Si Gadis tadi terpaksa menghentikan aktivitasnya, "Ini juga mau tidur kok." balasnya sambil tersenyum. Ia mulai membenahi berbagai alat tulis dan buku-buku yang berserakan diatas meja belajarnya.

"Ya udah, gue sekalian pamit pulang ya."

"Mau pulang ? Ya ampun ini kan udah tengah malam, nanti kalau ada apa-apa dijalan gimana ? Kenapa nggak besok aja sih pulangnya ?"

"Gue ada tugas kelompok, deadline-nya besok dikumpulin diketua kelompok, nggak enak kan kalau seorang Feldy yang terkenal rajin ini, telat ngumpulin tugas bagiannya." Pemuda tadi, Feldy, merentangkan tangan sembari menaikan kedua pundaknya.

"Huuu, apa banget deh." gadis berkulit kuning langsat itu melempar penghapusnya kearah Feldy.

Feldy bisa menangkapnya dengan sigap, "Mau titip salam nggak ?"

Gadis dalam balutan piyama pink pudar itu memajukan bibirnya, "Apaan sih, udah ah, bikin galau aja tahu nggak." ia menutup telinganya dengan kedua tangan.
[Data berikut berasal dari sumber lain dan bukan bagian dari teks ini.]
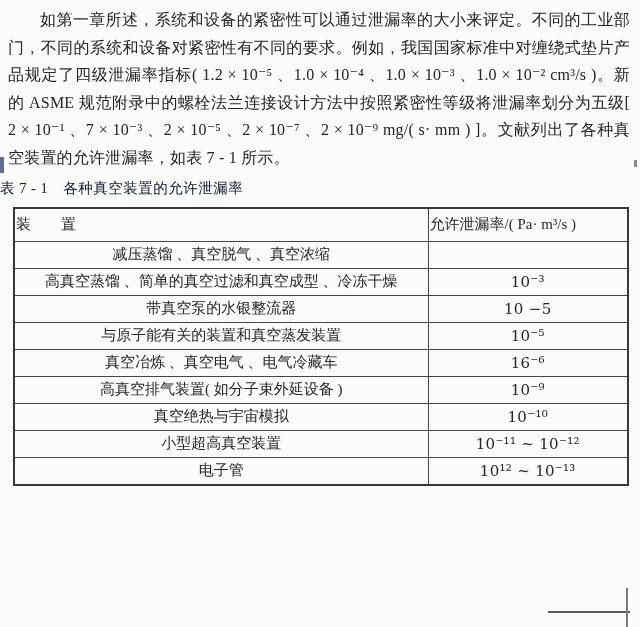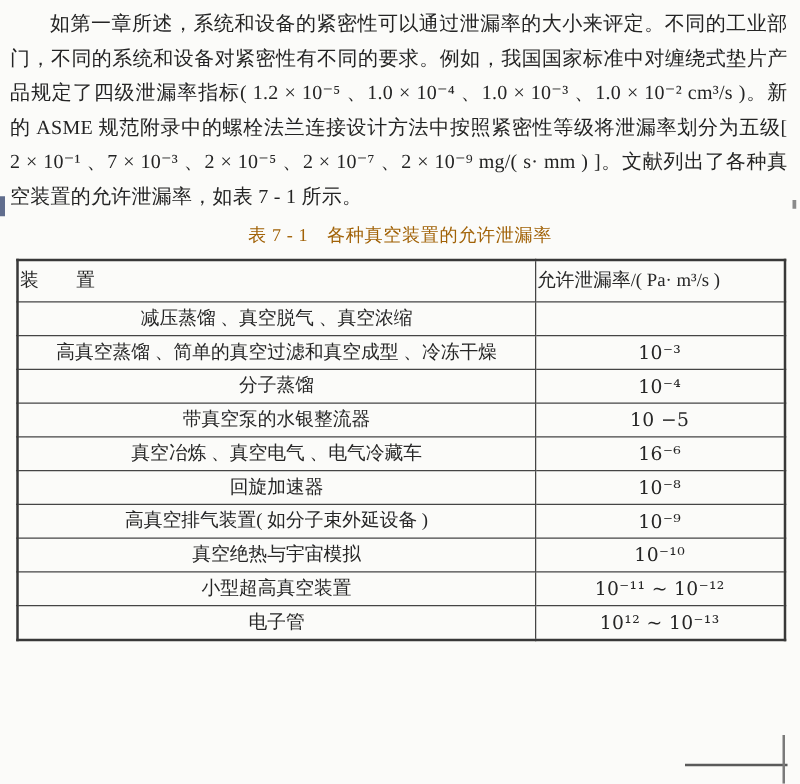--- a/index.html
+++ b/index.html
@@ -25,9 +25,8 @@
   }
   .table-title{
     margin-top:7px;
-    text-align:center;
     font-size:14.5px;
-    color:#a16207;
+    color:#0f172a;
     letter-spacing:0.5px;
   }
   table.leak-table{

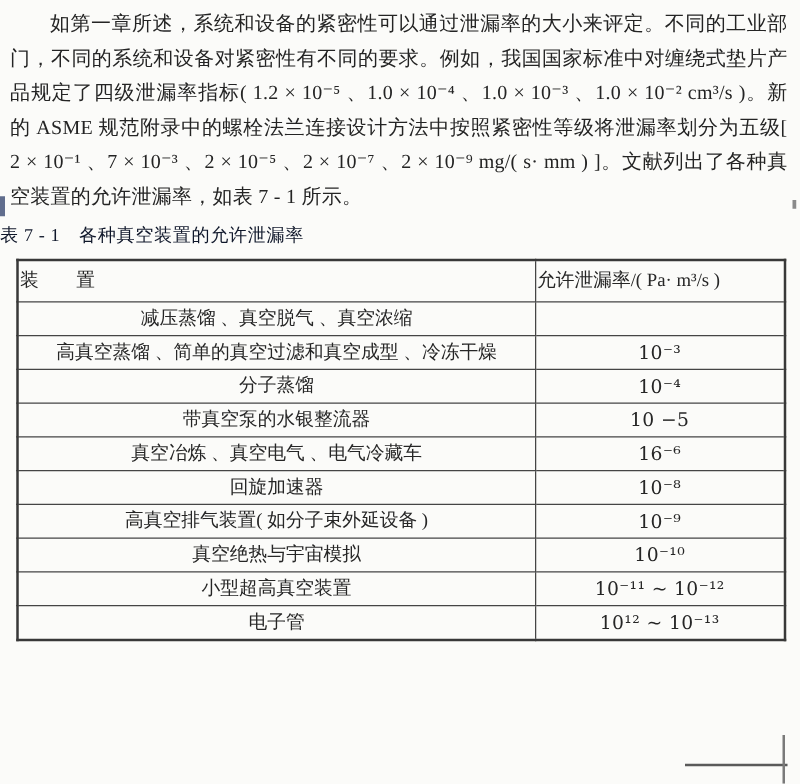--- a/index.html
+++ b/index.html
@@ -103,10 +103,6 @@
         <td class="value-cell">10⁻³</td>
       </tr>
       <tr>
-        <td class="device-cell">分子蒸馏</td>
-        <td class="value-cell">10⁻⁴</td>
-      </tr>
-      <tr>
         <td class="device-cell">带真空泵的水银整流器</td>
         <td class="value-cell">10 −5</td>
       </tr>

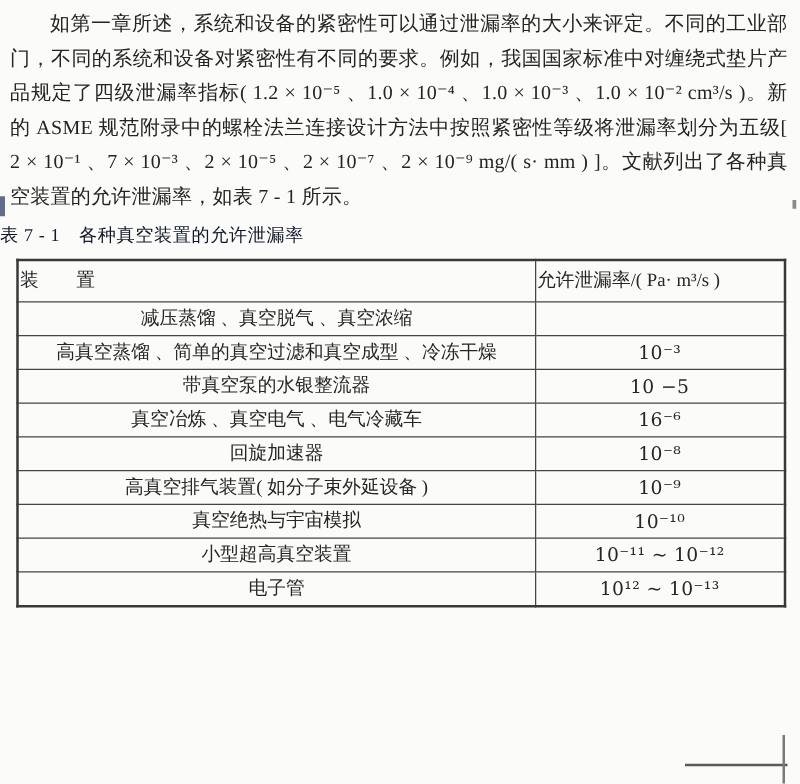--- a/index.html
+++ b/index.html
@@ -107,6 +107,10 @@
         <td class="value-cell">10 −5</td>
       </tr>
       <tr>
+        <td class="device-cell">与原子能有关的装置和真空蒸发装置</td>
+        <td class="value-cell">10⁻⁵</td>
+      </tr>
+      <tr>
         <td class="device-cell">真空冶炼 、真空电气 、电气冷藏车</td>
         <td class="value-cell">16⁻⁶</td>
       </tr>

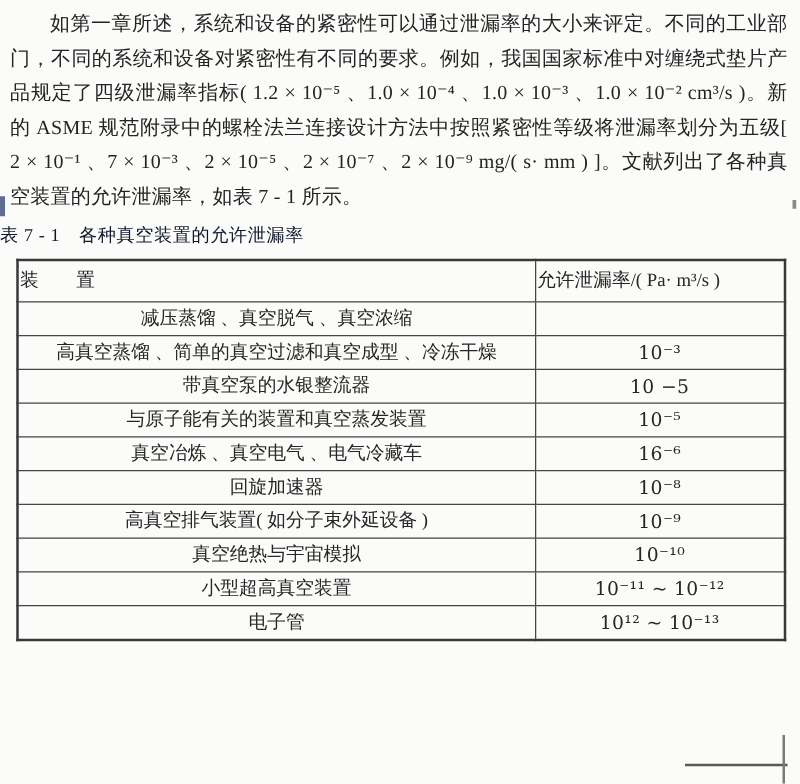--- a/index.html
+++ b/index.html
@@ -115,10 +115,6 @@
         <td class="value-cell">16⁻⁶</td>
       </tr>
       <tr>
-        <td class="device-cell">回旋加速器</td>
-        <td class="value-cell">10⁻⁸</td>
-      </tr>
-      <tr>
         <td class="device-cell">高真空排气装置( 如分子束外延设备 )</td>
         <td class="value-cell">10⁻⁹</td>
       </tr>

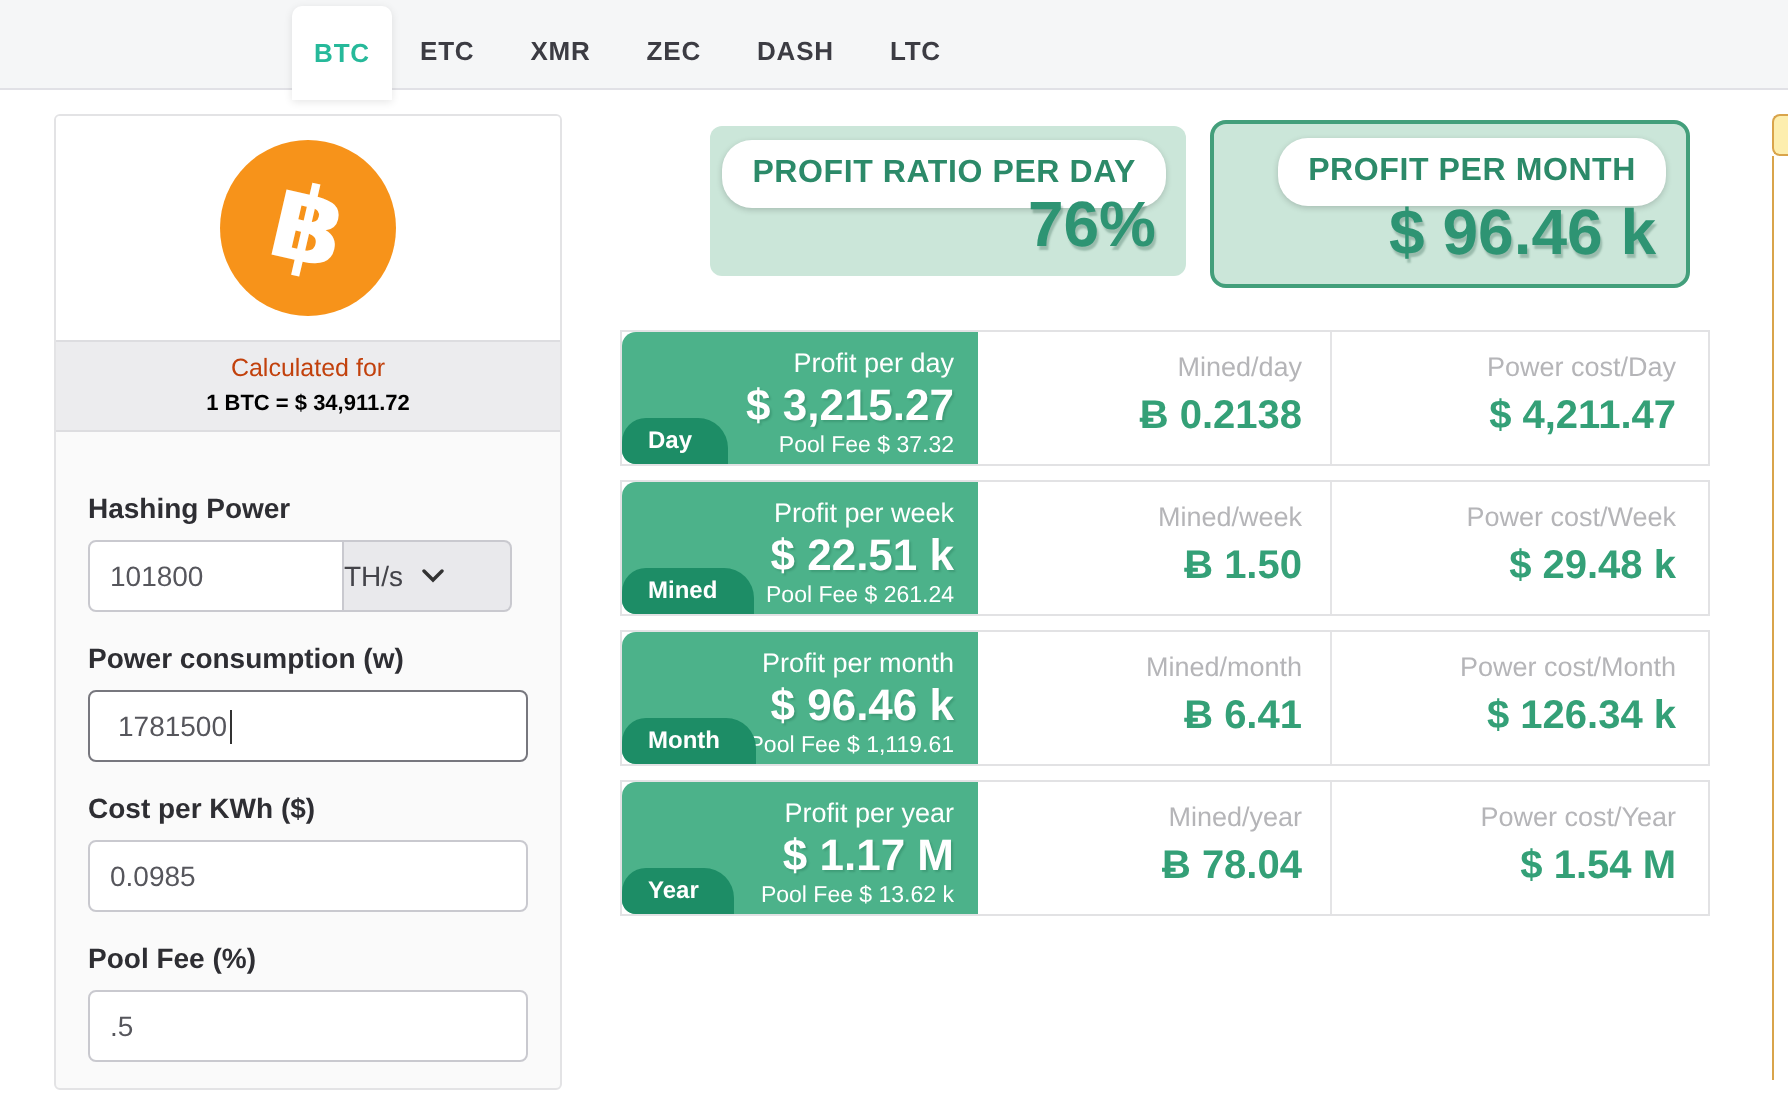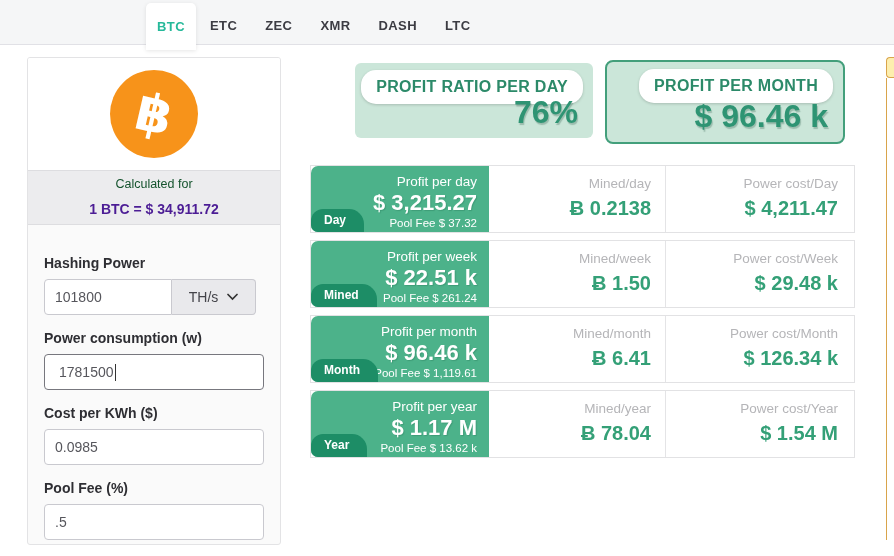--- a/index.html
+++ b/index.html
@@ -80,8 +80,8 @@
   <div class="tabs">
     <div class="tab active">BTC</div>
     <div class="tab">ETC</div>
+    <div class="tab">XMR</div>
     <div class="tab">ZEC</div>
-    <div class="tab">XMR</div>
     <div class="tab">DASH</div>
     <div class="tab">LTC</div>
   </div>

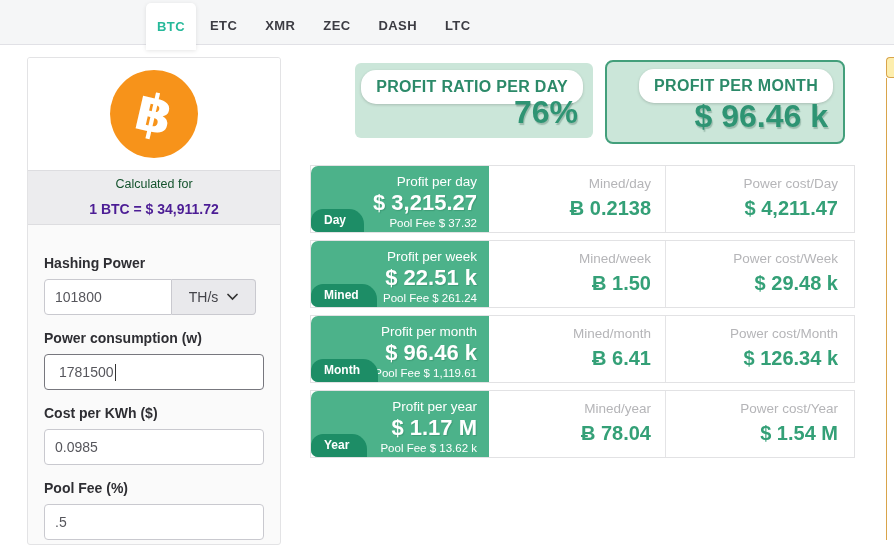--- a/index.html
+++ b/index.html
@@ -23,7 +23,7 @@
   .btc-glyph { color:#fff; font-size:52px; font-weight:bold; transform:rotate(13deg); line-height:1; font-family:"DejaVu Sans", sans-serif; }
   .rate-strip { background:#ececee; border-top:1px solid #dddde0; border-bottom:1px solid #dddde0;
                 text-align:center; padding:6px 4px 7px; }
-  .rate-strip .line1 { font-size:12.5px; color:#14532d; }
+  .rate-strip .line1 { font-size:12.5px; color:#c2410c; }
   .rate-strip .line2 { font-size:14px; font-weight:bold; color:#4c1d95; margin-top:10px; }
   .calc-form { padding:8px 16px 0; }
   .field-label { font-size:14px; font-weight:bold; color:#2e2e33; margin:15px 0 8px; }

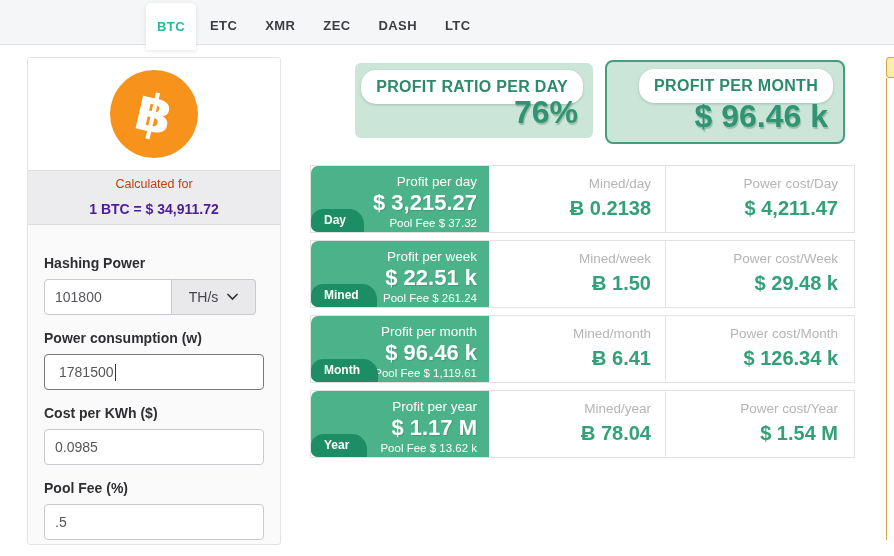--- a/index.html
+++ b/index.html
@@ -24,7 +24,7 @@
   .rate-strip { background:#ececee; border-top:1px solid #dddde0; border-bottom:1px solid #dddde0;
                 text-align:center; padding:6px 4px 7px; }
   .rate-strip .line1 { font-size:12.5px; color:#c2410c; }
-  .rate-strip .line2 { font-size:14px; font-weight:bold; color:#4c1d95; margin-top:10px; }
+  .rate-strip .line2 { font-size:11px; font-weight:bold; color:#000000; margin-top:5px; }
   .calc-form { padding:8px 16px 0; }
   .field-label { font-size:14px; font-weight:bold; color:#2e2e33; margin:15px 0 8px; }
   .field-label:first-child { margin-top:22px; }

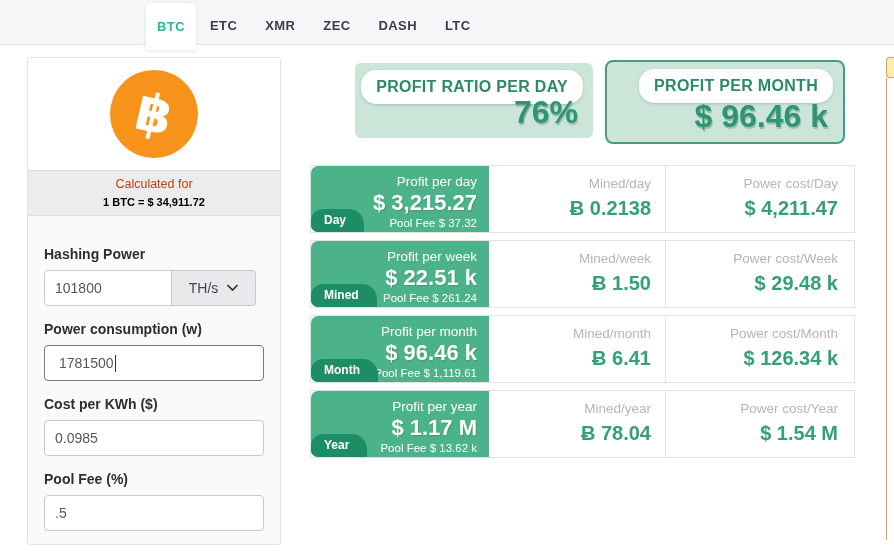--- a/index.html
+++ b/index.html
@@ -33,7 +33,7 @@
   .hash-row { display:flex; }
   .hash-row .tf { width:128px; border-radius:4px 0 0 4px; }
   .unit-select { width:84px; height:36px; background:#e9e9ec; border:1px solid #c9c9cf; border-left:none;
-                 border-radius:0 4px 4px 0; display:flex; align-items:center; justify-content:center; gap:9px;
+                 border-radius:0 4px 4px 0; display:flex; align-items:center; justify-content:flex-start; gap:9px;
                  font-size:14px; color:#44444a; cursor:pointer; }
   .fake-input { height:36px; border:1px solid #77777e; border-radius:4px; background:#fff; width:100%;
                 font-size:14px; color:#56565c; padding:0 14px; display:flex; align-items:center; }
"Hahaha, cie sepupu gue bisa galau juga. Ya udah, gue pamit ya, bye." pintu sudah hampir tertutup rapat, ketika Feldy, berbalik kembali, "Eh iya, dia titip salam. Salamnya nggak pernah berubah kok, masih kayak yang du-"

"Iiiihhh, pergi nggaaakk ??" gadis tadi melempar dua bantal berturut-turut, membuat Feldy harus segera beranjak pergi sebelum menuntaskan kalimat.

"Dasar rese" cibir gadis tadi, seraya beringsut dari kursinya menuju kasur empuk yang akan mengalasi tidur nyenyaknya, "Selamat malam Kak,” lirihnya, merana.

***

Telunjuk Rio beradu dengan bidang datar permukaan meja belajarnya. Menimbulkan bunyi tuk-tuk-tuk yang mengisi kekosongan dalam kamar itu, yang sejak tadi hanya diisi oleh raungan mesin AC yang menyala. Pemuda itu mencoba mengusir sepi dengan bersenandung kecil, lagu yang sering didendangkan Veronna sebelum ia terlelap, kelima jari tangannya menyentuh lembut foto Sang Mama. Bingkai kaca yang mengukung foto itu, memunculkan aurora cantik, saat sinar lampu berlandas tepat di atasnya.
Saat terdengar ketukan samar pada lantai, Rio segera menegakkan tubuh. Ada yang sedang berjalan mendekat kearah kamarnya dan Rio tahu pasti, siapa orang itu. Dengan cepat, pemuda berkaos kuning pucat dengan celana selutut berwarna hijau gelap itu berlari menuju balkon. Saking terburu-buru tak sengaja kaki kirinya terantuk kaki ranjang. Pemuda itu meringis kesakitan sambil melompat-lompat dengan satu kaki. Setelah berhasil sampai dibalkon, Rio duduk manis lantas membuka buku dan membubuhkan coretan angka-angka didalamnya dengan serius. Ia mengetuk-ngetukkan ujung pensil pada keningnya yang berkerut rapat.
Tak lama, pintu kamar Matahari Room terjeblak terbuka. Shilla datang membawa dua gelas tinggi berisi jus apel dan sepiring keripik singkong yang akan menemani dating mereka malam ini dengan fisika. Sepertinya dua anak manusia ini, benar-benar mengamini perintah Bu Sumarsih yang menganjurkan agar selama beberapa bulan kedepan, untuk menyongsong UN, mereka harus lebih sering berkencan dengan buku-buku pelajaran.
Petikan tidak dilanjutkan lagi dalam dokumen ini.